So we’re finally digging into alerts hard. However, there are some questions we have. We’re on 2022.09 and on RHEL 8.10.
First global vs local alerts. It seems there are a few ‘global’ alerts that can be set. Most of these are around system processes (disk space, cpu, etc). It also seems that you can alert on processes globally as well. Is this accurate. When selecting the ‘source’ for process status, you get a list of ALL processes. Does this actually function globally?
With that said, a few variables and interactions I have questions about. When calling a tcl script, according to the documentation and the sample script (which makes NO sense), there is a ‘return’ value. Is this returned into %A? IE: if I run a tcl script that does some additional checking, and return a value, does that get put into %A? It’s really unclear what happens there.
%P and %T vs %p and %t. So according to the documentation, %P and %T return a LIST of triggering variables (comma separated because reasons), However, for %p and %t, the documentation says: ‘If T3 is “dead”, then the alert is triggering again. %T is replaced with T2 and T3. %t is one of these two threads, if %t is replaced with T3, and %p is replaced with P3.’
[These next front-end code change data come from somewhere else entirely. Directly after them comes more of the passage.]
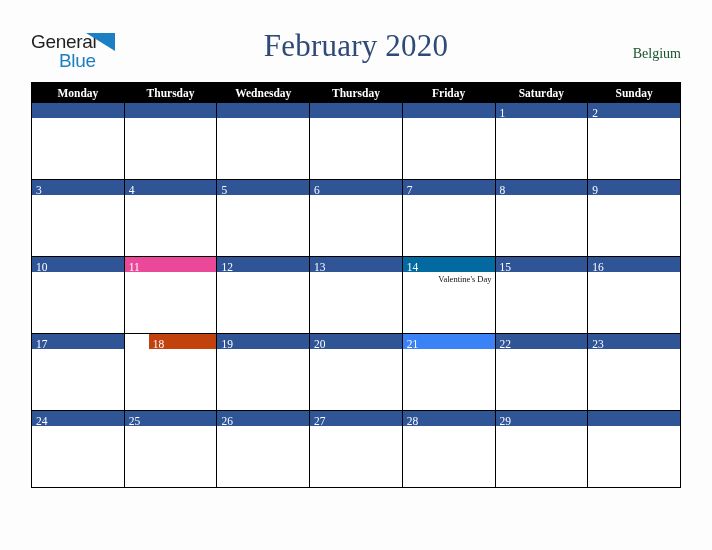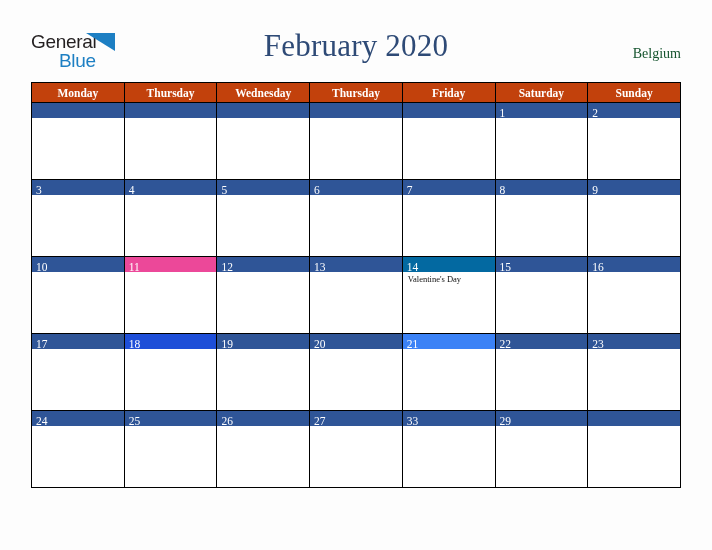--- a/index.html
+++ b/index.html
@@ -94,7 +94,7 @@
   }
 
   .calendar th {
-    background: #c2410c;
+    background: #000000;
     color: #ffffff;
     font-size: 11.5px;
     font-weight: bold;

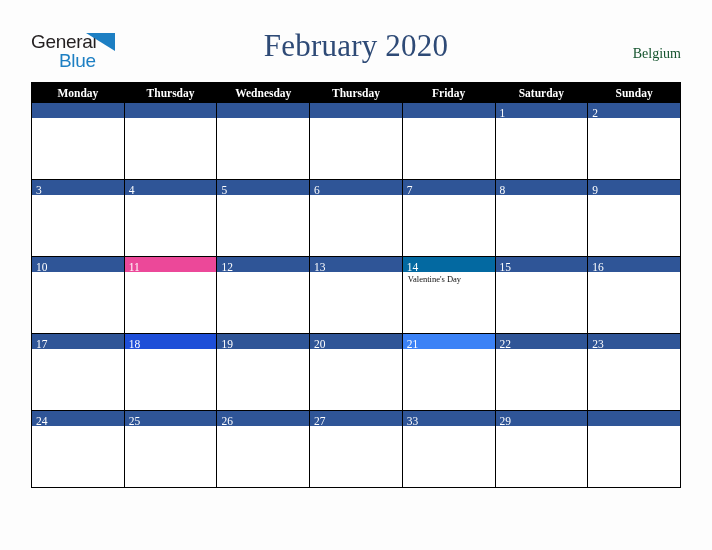--- a/index.html
+++ b/index.html
@@ -138,6 +138,7 @@
 
   .events {
     padding: 2px 3px 0 5px;
+    text-align: right;
   }
   .event {
     font-size: 8.5px;

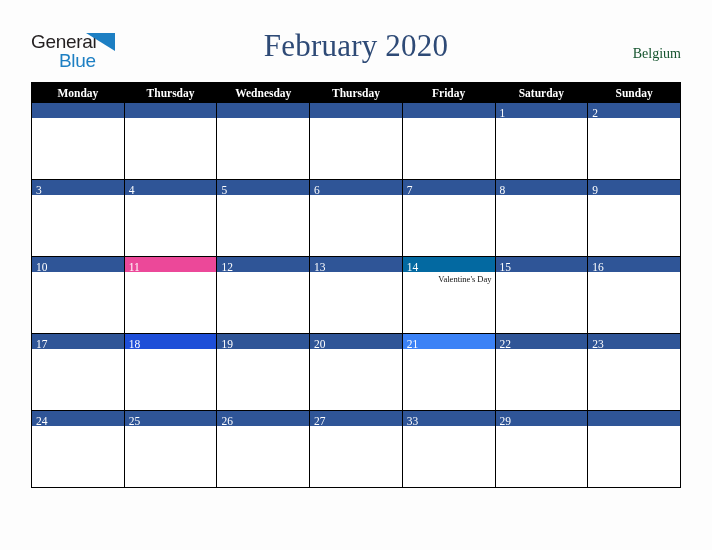--- a/index.html
+++ b/index.html
@@ -323,7 +323,7 @@
           </td>
           <td>
             <div class="daycell">
-              <div class="daynum-band" style="background: #1d4ed8;"><span class="daynum">18</span></div>
+              <div class="daynum-band" style="background: #c2410c; margin-left: 24px;"><span class="daynum">18</span></div>
               <div class="events"></div>
             </div>
           </td>

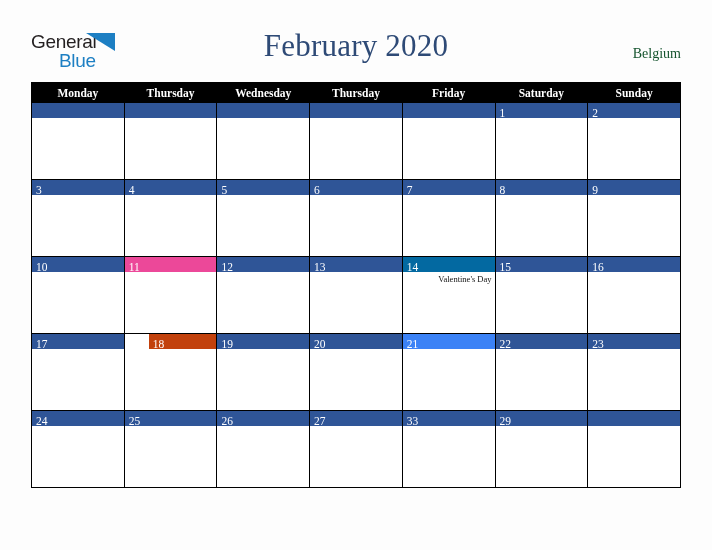--- a/index.html
+++ b/index.html
@@ -385,7 +385,7 @@
           </td>
           <td>
             <div class="daycell">
-              <div class="daynum-band" style="background: rgb(47, 85, 151);"><span class="daynum">33</span></div>
+              <div class="daynum-band" style="background: rgb(47, 85, 151);"><span class="daynum">28</span></div>
               <div class="events"></div>
             </div>
           </td>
So if two threads trigger, %T will contain thread2,thread3, but %t says ‘one of these two threads’. How does it know which one? does it trigger it multiple times for each individual thread?
The last one is more of a confirmation, but %R — The repetition value. Say a thread is down, and I pass in %R, it will increment until it is up, once it’s up and the alert goes off again, does it reset the counter?